Cycle counting is an inventory management technique that involves regularly counting specific items in an inventory system in order to maintain accurate records. The frequency of the counts depends on the size of the inventory and the accuracy required. Counts can be performed daily, weekly, monthly, or less frequently. Cycle counts may also be used to identify discrepancies between physical inventory and the inventory recorded in the system.
What are the benefits of cycle counting?
Cycle counting provides a more efficient way to maintain accurate inventory records than a traditional physical inventory. The frequent counting of items allows for quicker identification and correction of discrepancies when they occur. It also helps to reduce the potential for inventory shrinkage and can be used to detect systematic errors in the inventory system.
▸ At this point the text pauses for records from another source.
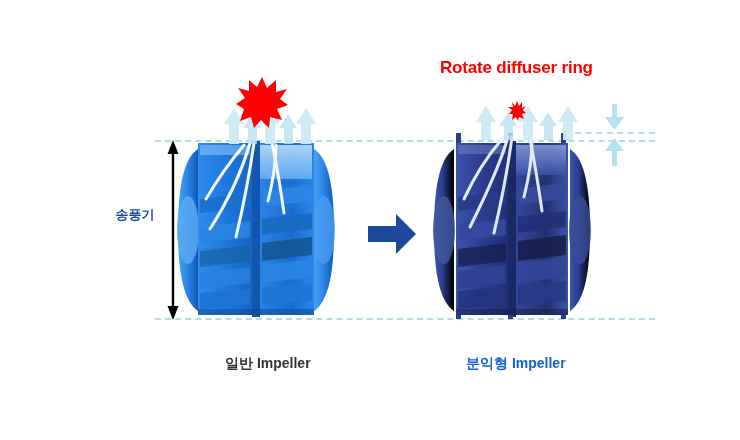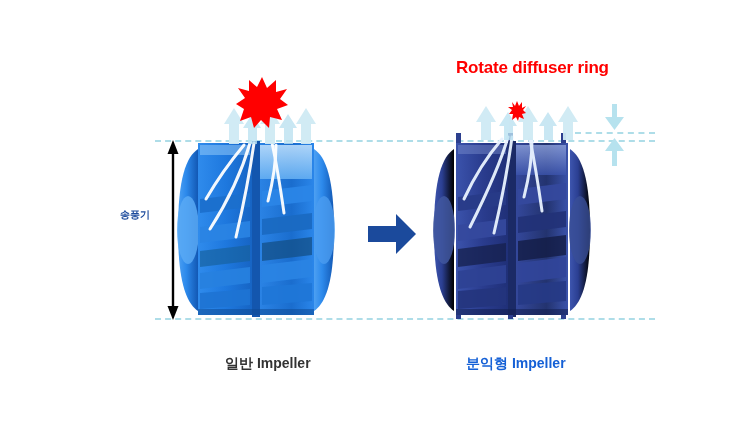--- a/index.html
+++ b/index.html
@@ -19,7 +19,6 @@
     color:#FF0000;
     letter-spacing:-0.2px;
     white-space:nowrap;
-    margin-left:16px;
   }
   .size-label{
     position:absolute;

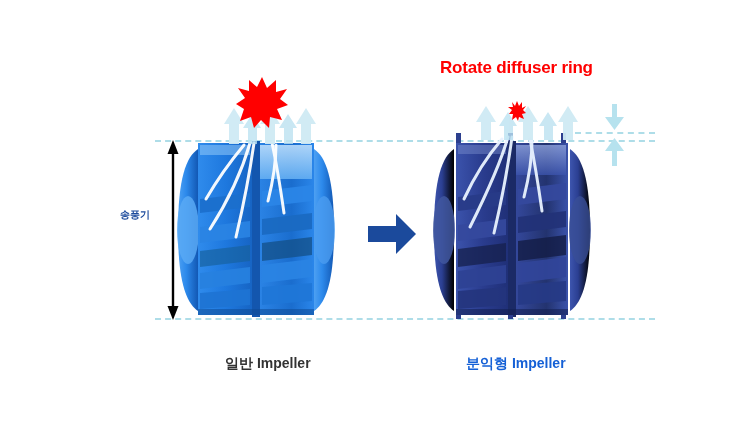--- a/index.html
+++ b/index.html
@@ -25,7 +25,7 @@
     left:95px;top:202px;
     width:80px;
     text-align:center;
-    font-size:10px;font-weight:bold;
+    font-size:13px;font-weight:bold;
     color:#1B4A9C;
     line-height:26px;
   }

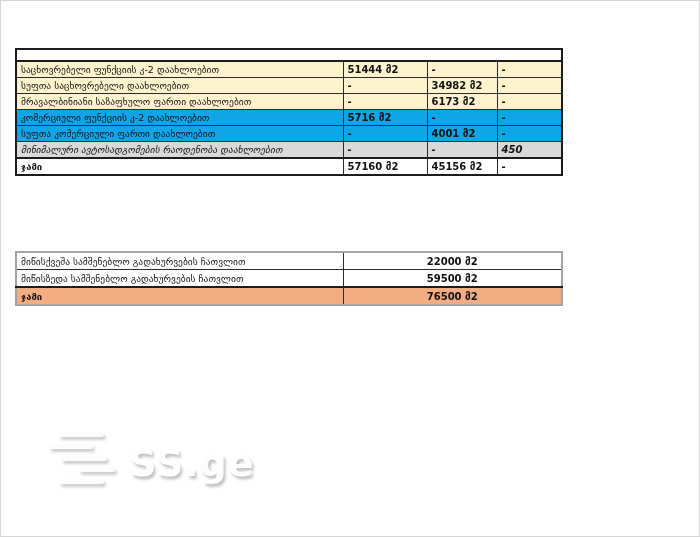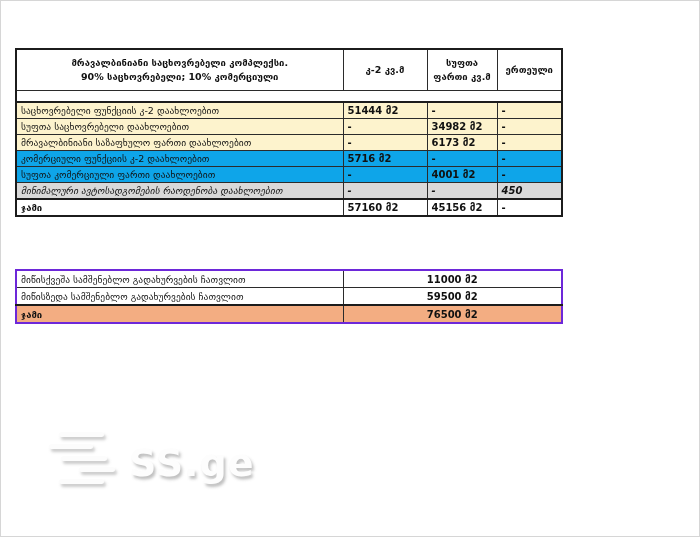--- a/index.html
+++ b/index.html
@@ -86,15 +86,6 @@
         <col style="width:65px">
       </colgroup>
     <tbody>
-        <tr class="hdr">
-      <td>
-        <div>მრავალბინიანი საცხოვრებელი კომპლექსი.</div>
-        <div>90% საცხოვრებელი; 10% კომერციული</div>
-      </td>
-      <td>კ-2 კვ.მ</td>
-      <td>სუფთა ფართი კვ.მ</td>
-      <td>ერთეული</td>
-    </tr>
     <tr class="spacer">
           <td colspan="4"></td>
         </tr>

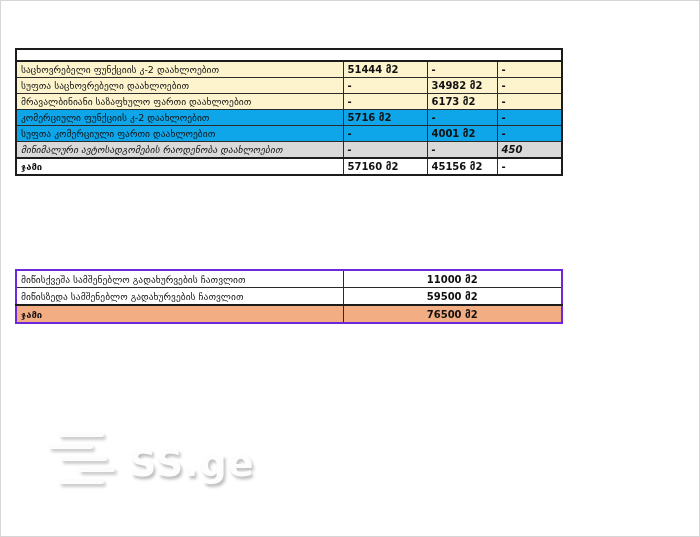--- a/index.html
+++ b/index.html
@@ -44,9 +44,9 @@
   .bg-gray  td{background:#d9d9d9;font-style:italic;}
   
   #t2{
-    position:absolute;left:14px;top:268px;
+    position:absolute;left:14px;top:250px;
     width:546px;
-    border:2px solid #6d28d9;
+    border:2px solid #a3a3a3;
   }
   #t2 td{
     border:1px solid #2b2b2b;

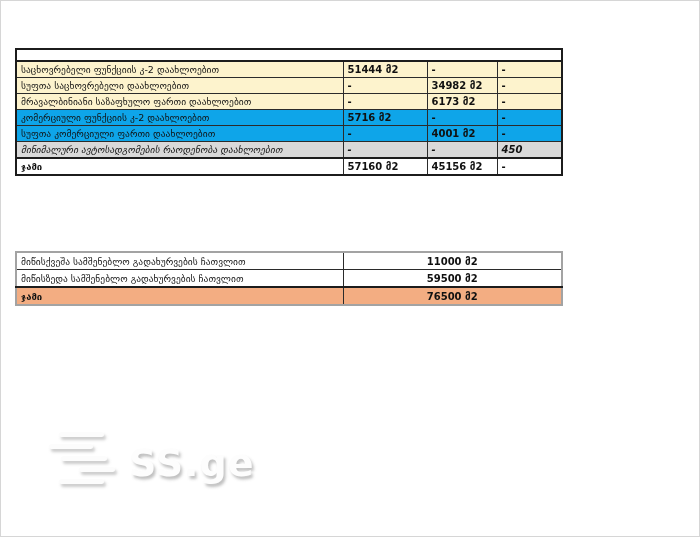--- a/index.html
+++ b/index.html
@@ -143,7 +143,7 @@
     <tbody>
         <tr>
       <td class="lbl">მიწისქვეშა სამშენებლო გადახურვების ჩათვლით</td>
-      <td class="val">11000 მ2</td>
+      <td class="val">22000 მ2</td>
     </tr>
     <tr>
       <td class="lbl">მიწისზედა სამშენებლო გადახურვების ჩათვლით</td>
What is a stock adjustment?
A stock adjustment is a change to the quantity of an item in an inventory system. Adjustments may be made when a physical count of an item reveals discrepancies between the quantity of the item in the system and the actual quantity in the inventory.
What types of stock adjustments are there?
There are two types of stock adjustments: additions and deductions. An addition adjustment is used to add items to the inventory system, while a deduction adjustment is used to remove items from the system.
What is the purpose of a stock adjustment?
The purpose of a stock adjustment is to reconcile the quantity of an item in the inventory system with the actual quantity of the item in the physical inventory. This helps to ensure that the system accurately reflects the inventory and that the inventory is correctly valued.
What is the difference between a cycle count and a stock adjustment?
A cycle count is an inventory management technique used to count specific items in an inventory system on a regular basis. A stock adjustment is an adjustment to the quantity of an item in an inventory system that is made when a physical count of the item reveals discrepancies between the quantity of the item in the system and the actual quantity in the inventory.
Who is responsible for making stock adjustments?
The responsibility for making stock adjustments typically falls to the inventory management team or a designated individual in the organization.
What are the steps involved in making a stock adjustment?
The steps involved in making a stock adjustment include: identifying the discrepancy; verifying the discrepancy; and entering the adjustment into the inventory system.
What is the impact of making a stock adjustment?
Making a stock adjustment can result in an updated inventory record that more accurately reflects the actual quantity of an item in the physical inventory. It can also result in improved inventory accuracy and valuation, and help to reduce the potential for inventory shrinkage.
How often should cycle counts be performed?
The frequency of cycle counts depends on the size of the inventory and the accuracy required. For small inventories, counts may be performed daily or weekly, while for larger inventories, counts may be performed monthly or less frequently.